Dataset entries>
----
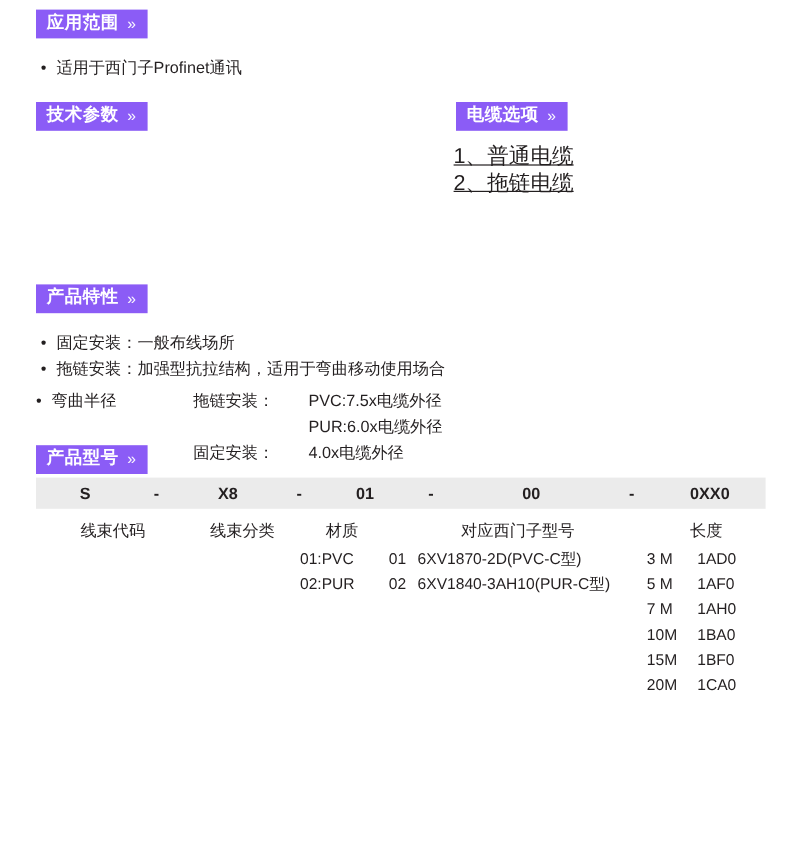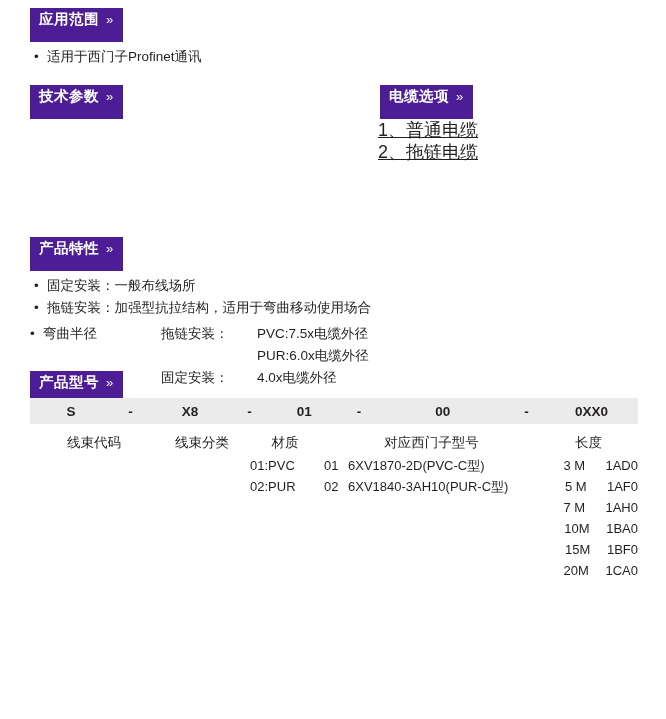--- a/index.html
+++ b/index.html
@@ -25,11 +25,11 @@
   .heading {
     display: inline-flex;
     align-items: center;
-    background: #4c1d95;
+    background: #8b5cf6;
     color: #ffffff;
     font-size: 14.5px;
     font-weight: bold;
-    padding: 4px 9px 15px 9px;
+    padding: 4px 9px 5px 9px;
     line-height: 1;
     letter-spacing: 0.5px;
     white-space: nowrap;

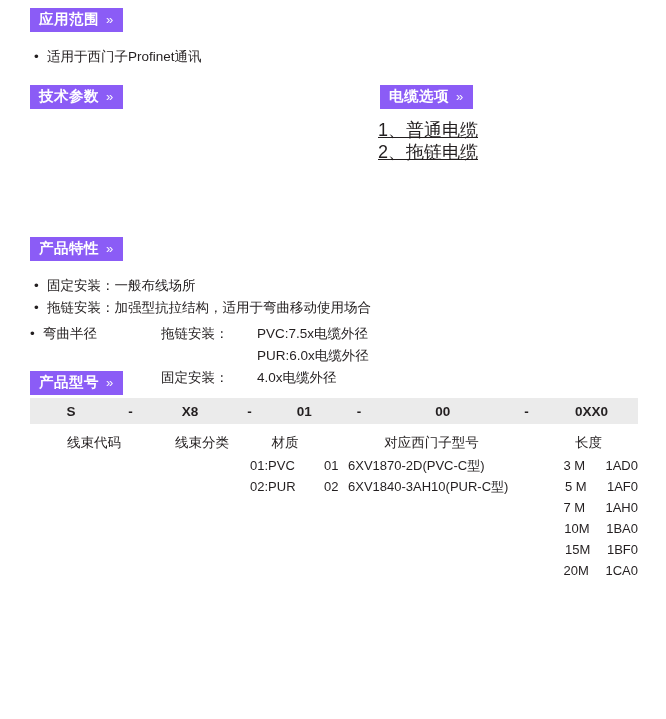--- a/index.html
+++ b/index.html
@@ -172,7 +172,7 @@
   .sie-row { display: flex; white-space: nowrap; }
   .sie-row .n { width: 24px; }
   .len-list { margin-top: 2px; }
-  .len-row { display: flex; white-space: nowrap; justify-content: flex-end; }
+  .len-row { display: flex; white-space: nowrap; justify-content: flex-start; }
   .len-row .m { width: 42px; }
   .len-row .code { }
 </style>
----
Task to carry out>
Which lines above carry the string "width"? Copy those lines.

Your solution>
   .sie-row .n { width: 24px; }
   .len-row .m { width: 42px; }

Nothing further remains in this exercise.